Finally. I am doing it.
Felt blank. I am writing. Making mistakes. I am writing. Hesitated. I wrote. Feared judgment. I wrote. Whatever the situation is, I listened to myself and voiced it out. Despite the lows and highs, I chose to express.
I chose something that made me introduce myself to my true self. Something that made me visit my thoughts with honesty. Something that didn't let me ignore myself, my notions, or my perspectives.
I try to express myself daily. That's what I needed to grow. To become a more confident version of myself. It didn't happen in days or weeks. Every day is uncertain. Every day is difficult.
A few days back, when I expressed myself despite being blank with thoughts, a sudden thought took me back to the day I started voicing out my words. That chaotic day, with multiple thoughts, I was hesitating to write.
However, I wrote. For whom? Not for anyone. Only for myself. With a thought: whatever is going to happen will happen, but I would improve. The first day I wrote, I felt peace.
The next day, I thought, let's leave it. However, that thought didn't let me quit.

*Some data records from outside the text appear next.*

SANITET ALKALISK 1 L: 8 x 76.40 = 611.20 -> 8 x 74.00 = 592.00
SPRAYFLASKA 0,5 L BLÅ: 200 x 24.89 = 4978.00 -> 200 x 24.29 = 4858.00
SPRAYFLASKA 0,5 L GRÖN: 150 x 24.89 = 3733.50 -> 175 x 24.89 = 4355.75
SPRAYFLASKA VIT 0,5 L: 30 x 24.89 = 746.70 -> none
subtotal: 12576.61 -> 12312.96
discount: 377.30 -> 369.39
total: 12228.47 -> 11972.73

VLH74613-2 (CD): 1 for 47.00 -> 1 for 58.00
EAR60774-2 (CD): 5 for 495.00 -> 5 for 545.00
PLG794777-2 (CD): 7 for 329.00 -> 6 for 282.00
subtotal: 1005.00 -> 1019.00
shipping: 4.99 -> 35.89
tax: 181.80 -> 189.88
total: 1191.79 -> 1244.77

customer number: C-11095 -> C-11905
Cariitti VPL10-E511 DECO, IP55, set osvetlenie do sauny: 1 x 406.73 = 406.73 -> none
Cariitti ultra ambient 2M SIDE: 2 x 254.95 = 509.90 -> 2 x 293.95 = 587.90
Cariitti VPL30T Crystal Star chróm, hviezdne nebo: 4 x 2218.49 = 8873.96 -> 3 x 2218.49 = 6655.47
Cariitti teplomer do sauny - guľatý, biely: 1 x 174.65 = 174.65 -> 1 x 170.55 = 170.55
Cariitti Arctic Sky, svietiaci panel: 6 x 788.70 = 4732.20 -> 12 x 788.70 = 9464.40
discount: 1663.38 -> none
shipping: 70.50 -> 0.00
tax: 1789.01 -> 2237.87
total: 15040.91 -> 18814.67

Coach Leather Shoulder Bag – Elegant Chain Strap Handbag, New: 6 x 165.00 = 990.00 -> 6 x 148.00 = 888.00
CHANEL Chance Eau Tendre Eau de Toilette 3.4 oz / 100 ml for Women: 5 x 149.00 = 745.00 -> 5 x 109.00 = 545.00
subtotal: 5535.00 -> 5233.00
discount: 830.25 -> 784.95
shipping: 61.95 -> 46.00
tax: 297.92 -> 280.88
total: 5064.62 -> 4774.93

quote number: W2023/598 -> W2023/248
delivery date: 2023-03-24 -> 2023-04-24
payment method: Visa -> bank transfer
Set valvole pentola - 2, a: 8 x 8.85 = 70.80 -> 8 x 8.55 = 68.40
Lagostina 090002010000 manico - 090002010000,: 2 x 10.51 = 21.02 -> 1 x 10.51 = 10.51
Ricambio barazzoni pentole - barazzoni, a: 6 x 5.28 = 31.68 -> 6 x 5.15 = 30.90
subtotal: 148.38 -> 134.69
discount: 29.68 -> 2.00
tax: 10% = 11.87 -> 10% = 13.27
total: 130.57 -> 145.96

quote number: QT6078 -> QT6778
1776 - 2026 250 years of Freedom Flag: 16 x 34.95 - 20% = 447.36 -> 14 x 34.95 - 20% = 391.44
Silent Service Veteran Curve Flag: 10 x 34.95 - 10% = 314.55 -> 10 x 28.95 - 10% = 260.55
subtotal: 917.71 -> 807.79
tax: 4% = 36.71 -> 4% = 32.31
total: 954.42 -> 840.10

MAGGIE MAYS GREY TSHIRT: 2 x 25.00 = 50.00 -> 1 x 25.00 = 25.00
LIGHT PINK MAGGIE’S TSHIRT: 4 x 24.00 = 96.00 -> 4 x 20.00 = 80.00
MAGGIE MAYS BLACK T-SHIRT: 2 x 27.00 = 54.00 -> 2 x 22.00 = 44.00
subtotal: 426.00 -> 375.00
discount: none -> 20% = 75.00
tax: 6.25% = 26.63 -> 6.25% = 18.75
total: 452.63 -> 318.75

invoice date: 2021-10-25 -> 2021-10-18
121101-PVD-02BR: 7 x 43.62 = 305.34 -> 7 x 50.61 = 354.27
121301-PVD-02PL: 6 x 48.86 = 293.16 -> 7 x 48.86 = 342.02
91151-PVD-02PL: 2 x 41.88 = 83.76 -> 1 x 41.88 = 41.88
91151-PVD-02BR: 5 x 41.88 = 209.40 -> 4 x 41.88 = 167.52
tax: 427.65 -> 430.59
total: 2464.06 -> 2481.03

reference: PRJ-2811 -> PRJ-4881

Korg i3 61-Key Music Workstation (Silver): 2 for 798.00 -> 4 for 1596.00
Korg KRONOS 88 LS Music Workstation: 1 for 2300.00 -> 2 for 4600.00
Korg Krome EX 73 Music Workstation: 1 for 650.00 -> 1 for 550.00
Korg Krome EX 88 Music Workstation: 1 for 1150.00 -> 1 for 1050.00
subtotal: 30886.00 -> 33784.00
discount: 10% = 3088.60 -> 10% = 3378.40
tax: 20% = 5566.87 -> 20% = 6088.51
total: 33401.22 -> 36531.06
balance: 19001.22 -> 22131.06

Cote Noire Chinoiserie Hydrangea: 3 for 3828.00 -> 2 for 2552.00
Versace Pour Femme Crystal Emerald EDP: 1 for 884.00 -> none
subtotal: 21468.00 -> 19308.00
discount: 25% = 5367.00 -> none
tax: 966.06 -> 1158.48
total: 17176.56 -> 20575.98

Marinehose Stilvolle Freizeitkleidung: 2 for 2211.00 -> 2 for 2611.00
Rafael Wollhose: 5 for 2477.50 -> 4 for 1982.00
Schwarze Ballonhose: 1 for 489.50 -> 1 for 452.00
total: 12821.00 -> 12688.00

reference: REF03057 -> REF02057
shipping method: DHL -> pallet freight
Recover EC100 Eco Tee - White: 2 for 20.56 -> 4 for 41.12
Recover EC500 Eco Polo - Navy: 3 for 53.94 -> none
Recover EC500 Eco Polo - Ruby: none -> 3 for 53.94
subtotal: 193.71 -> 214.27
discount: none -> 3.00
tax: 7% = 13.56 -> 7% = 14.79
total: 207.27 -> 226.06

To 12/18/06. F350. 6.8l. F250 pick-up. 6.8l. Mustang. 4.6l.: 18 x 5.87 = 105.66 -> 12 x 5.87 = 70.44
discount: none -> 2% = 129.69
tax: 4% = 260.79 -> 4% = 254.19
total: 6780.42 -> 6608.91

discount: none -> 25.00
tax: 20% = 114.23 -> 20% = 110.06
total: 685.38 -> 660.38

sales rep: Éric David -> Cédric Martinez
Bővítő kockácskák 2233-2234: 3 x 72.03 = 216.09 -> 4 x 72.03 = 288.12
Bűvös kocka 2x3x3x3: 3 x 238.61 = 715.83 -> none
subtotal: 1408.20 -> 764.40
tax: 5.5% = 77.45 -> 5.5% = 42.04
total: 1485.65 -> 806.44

I wrote. On the third day, I voiced myself out to feel the same calmness I felt on the first day. From that day, I started expressing myself through words, with thoughts for myself and for improvement.
Efforts keep consistency alive every day. They help remind me of my commitment to keep expressing myself continuously.
I voice myself out for me. For the perfection I waited for before starting. For the efforts that brought me closer to myself. For the thought, "I could." For the growth and improvement I have been seeking since the first day. For the awareness I didn't know I had before.
I write not for anyone else but for myself. I am trying to show up for myself. Writing showed me a reflection I had never seen before.
Don't wait for perfection. Start doing.